Soros further advocates regime change in some of these places he describes as “corrupt”:
“I would like to see regime change in many other places. I am particularly concerned about Zimbabwe, where Robert Mugabe’s regime is going from bad to worse. I also see Muammar Gaddafi as a dangerous troublemaker in Africa”. His remarks suggest that disdain for Gaddafi had long existed in the West, even under a Republican president like George Bush. Cameroonians having a disdain for Obama, who succeeded Bush and simply executed America’s foreign policy regarding Libya, is a narrow-minded view of complex geopolitical chess. “I support a project on Burma, or Myanmar as it is now called, which backs Aung San Suu Kyi as the democratically elected leader. I have foundations in central Asia, and I would like to see regime change in countries such as Turkmenistan. And, of course, I hoped for an easy victory in Iraq, if we went to war at all.”

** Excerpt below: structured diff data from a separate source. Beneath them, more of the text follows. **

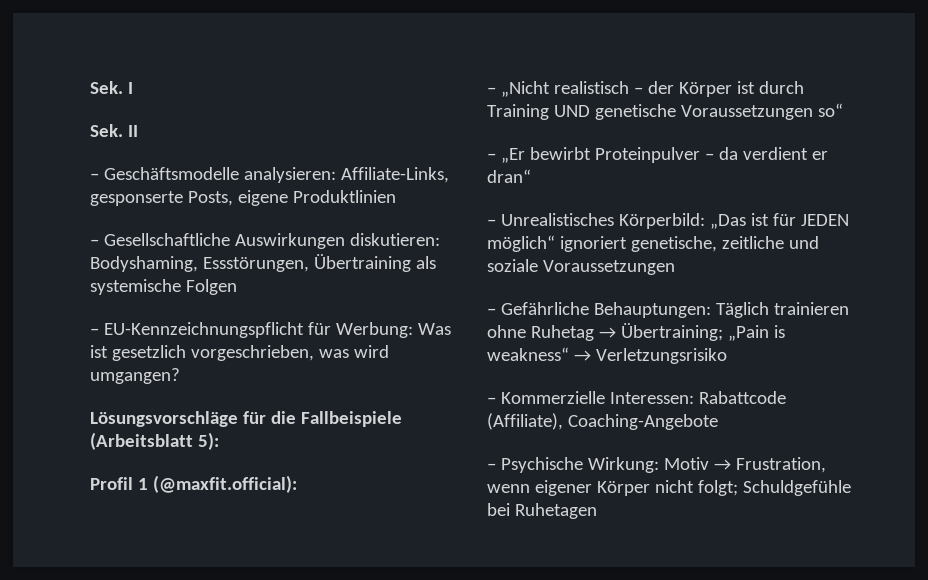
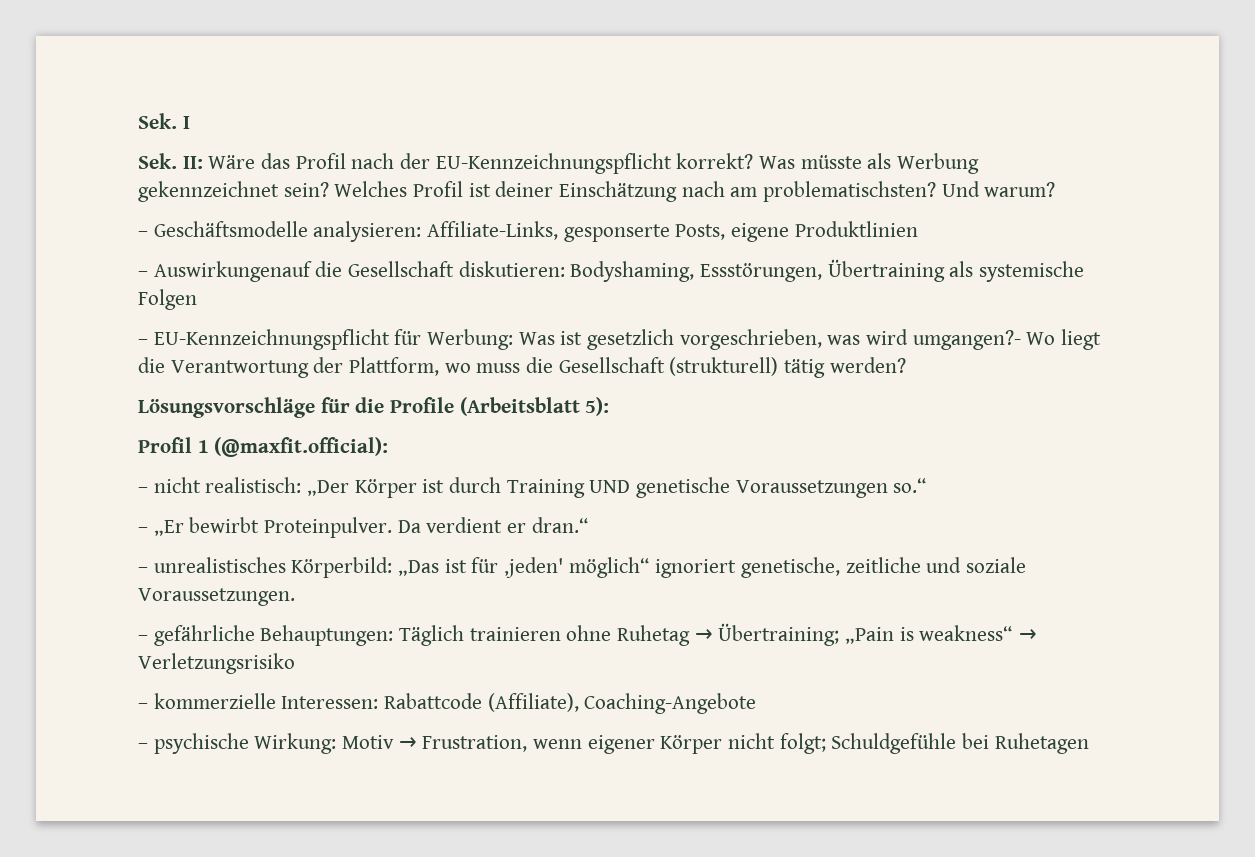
- Sek. II
+ Sek. II: Wäre das Profil nach der EU-Kennzeichnungspflicht korrekt? Was müsste als Werbung gekennzeichnet sein? Welches Profil ist deiner Einschätzung nach am problematischsten? Und warum?
- – Gesellschaftliche Auswirkungen diskutieren: Bodyshaming, Essstörungen, Übertraining als systemische Folgen
+ – Auswirkungenauf die Gesellschaft diskutieren: Bodyshaming, Essstörungen, Übertraining als systemische Folgen
- – EU-Kennzeichnungspflicht für Werbung: Was ist gesetzlich vorgeschrieben, was wird umgangen?
+ – EU-Kennzeichnungspflicht für Werbung: Was ist gesetzlich vorgeschrieben, was wird umgangen?- Wo liegt die Verantwortung der Plattform, wo muss die Gesellschaft (strukturell) tätig werden?
- Lösungsvorschläge für die Fallbeispiele (Arbeitsblatt 5):
+ Lösungsvorschläge für die Profile (Arbeitsblatt 5):
- – „Nicht realistisch – der Körper ist durch Training UND genetische Voraussetzungen so“
+ – nicht realistisch: „Der Körper ist durch Training UND genetische Voraussetzungen so.“
- – „Er bewirbt Proteinpulver – da verdient er dran“
- – Unrealistisches Körperbild: „Das ist für JEDEN möglich“ ignoriert genetische, zeitliche und soziale Voraussetzungen
- – Gefährliche Behauptungen: Täglich trainieren ohne Ruhetag → Übertraining; „Pain is weakness“ → Verletzungsrisiko
+ – „Er bewirbt Proteinpulver. Da verdient er dran.“
+ – unrealistisches Körperbild: „Das ist für ‚jeden' möglich“ ignoriert genetische, zeitliche und soziale Voraussetzungen.
+ – gefährliche Behauptungen: Täglich trainieren ohne Ruhetag → Übertraining; „Pain is weakness“ → Verletzungsrisiko
- – Kommerzielle Interessen: Rabattcode (Affiliate), Coaching-Angebote
+ – kommerzielle Interessen: Rabattcode (Affiliate), Coaching-Angebote
- – Psychische Wirkung: Motiv → Frustration, wenn eigener Körper nicht folgt; Schuldgefühle bei Ruhetagen
+ – psychische Wirkung: Motiv → Frustration, wenn eigener Körper nicht folgt; Schuldgefühle bei Ruhetagen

The billionaire goes on to criticize many of President Bush’s policies in the Middle East and in Africa, arguing that democracy cannot be imposed on people but that they can be influenced to accept it, through what he describes as “an open society”.
The article mentions Cameroon passively without calling out Paul Biya by name, who by then had been in power for 21 years. Context matters here because a few years prior, Cameroon had been ranked as the world’s most corrupt country by Transparency International. This was in 1998 and 1999, so Soros’ description of Cameroon as “among the most corrupt regimes in Africa” was made within this context.
CNA will continue reviewing the dozens of files that mention Cameroon and will release those that are relevant to the Cameroonian public.